Workload Expectations

This is a standard 20-point course (Law 301A and 301B). There will be around 48 hours of lectures in this course. As a general guide, you should expect a workload of three hours outside of the classroom for each hour spent in class. The guideline for the total workload for this course is 200 hours.

Delivery Mode

Campus Experience

Attendance is expected at lectures, however lectures will be available as recordings. Attendance is expected at tutorials. The course may include optional live online events including group discussions. Attendance on campus is required for the exam. The activities for the course are scheduled as a standard weekly timetable.

Learning Resources

Course materials are made available in a learning and collaboration tool called Canvas which also includes reading lists and lecture recordings (where available).

Please remember that the recording of any class on a personal device requires the permission of the instructor.

The main resources for Land Law are found on the Canvas page. A casebook and electronic reading materials can be found on Canvas. 

The following legislation is required. A compilation of the relevant statutes will be available for purchase at Ubiq:
  •  Land Transfer Act 2017 
  • Sch 5 to the Land Transfer Regulations 2018 
  • Property Law Act 2007 
  • Unit Titles Act 2010 
There is no prescribed text for the course. We recommend Toomey (ed) New Zealand Land Law (3rd ed, 2017). More information about course resources, including other helpful texts, will be given in class and on Canvas.

Student Feedback

At the end of every semester students will be invited to give feedback on the course and teaching through a tool called SET or Qualtrics.

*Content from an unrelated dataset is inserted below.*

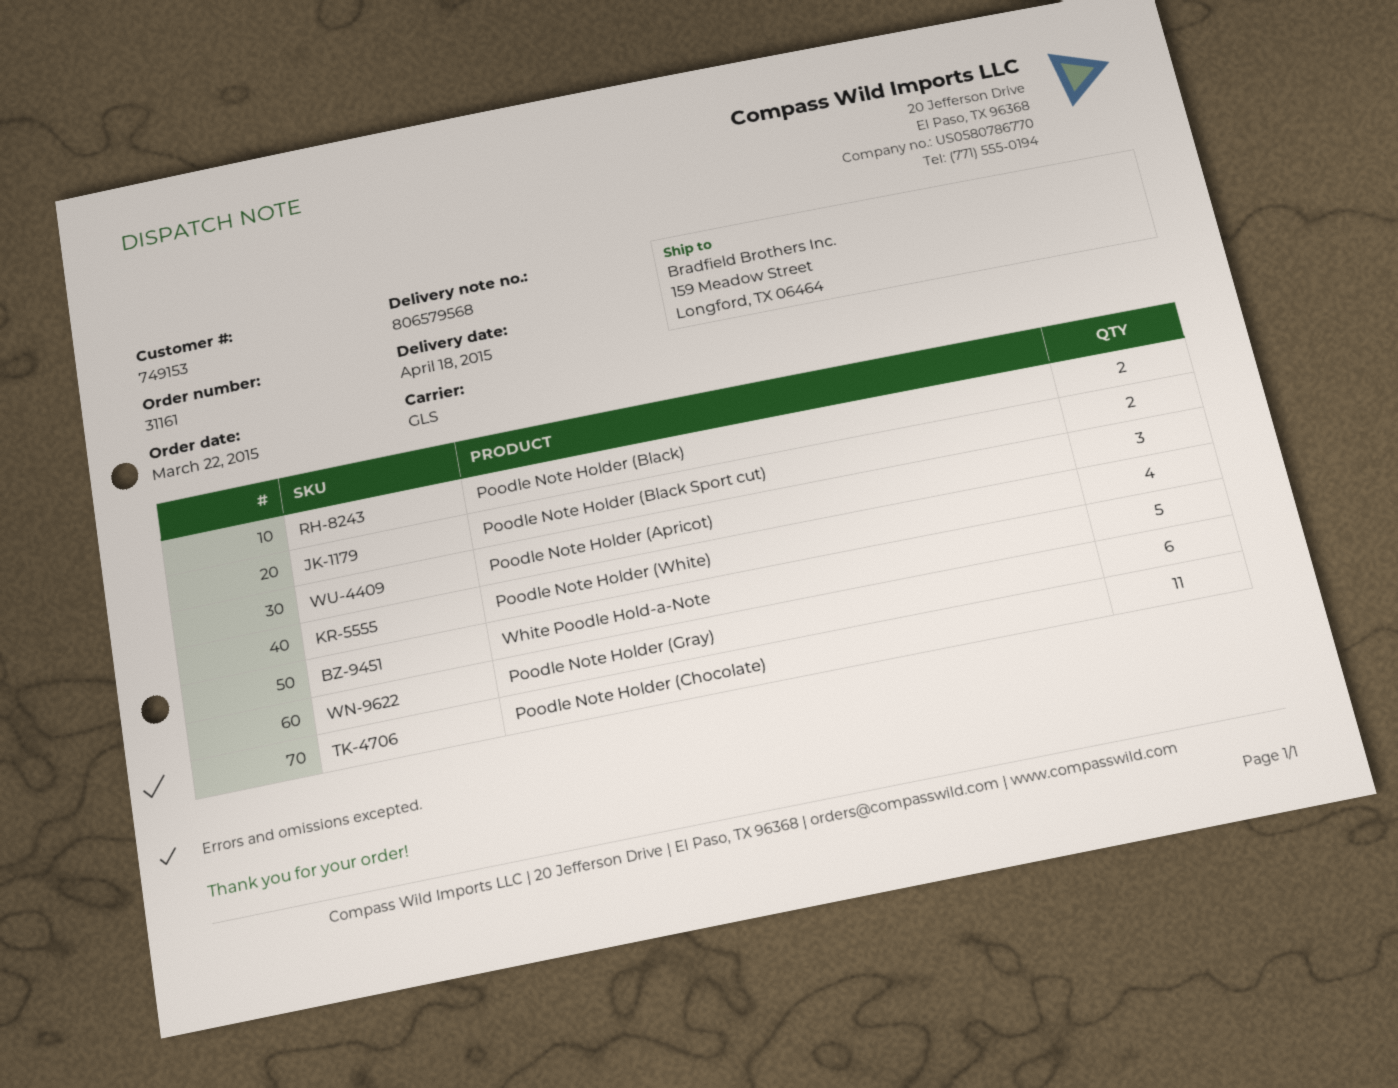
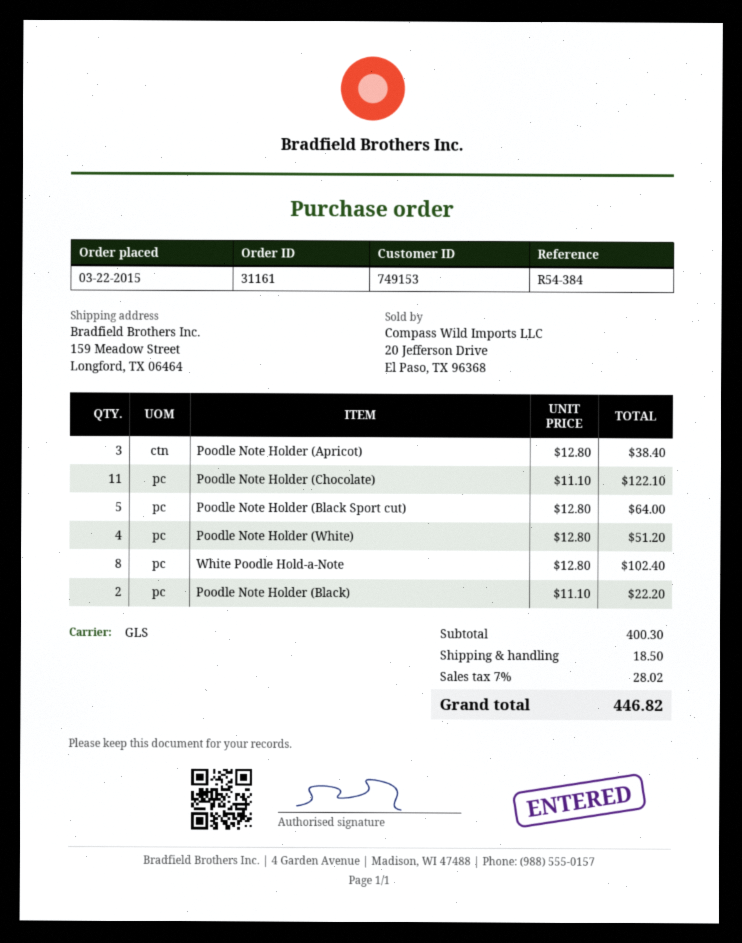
Poodle Note Holder (Black Sport cut): 2 -> 5
White Poodle Hold-a-Note: 5 -> 8
Poodle Note Holder (Gray): 6 -> none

The lecturers and course co-ordinators will consider all feedback and respond with summaries and actions.

Your feedback helps teachers to improve the course and its delivery for future students.

Class Representatives in each class can take feedback to the department and faculty staff-student consultative committees.

In the SET evaluations for 2020, over 90% of students strongly agreed or agreed with the statement "Overall, I was satisfied with the quality of this course."

Other Information

In 2022, the teaching team is Professor David Grinlinton, Katherine Sanders and Jayden Houghton.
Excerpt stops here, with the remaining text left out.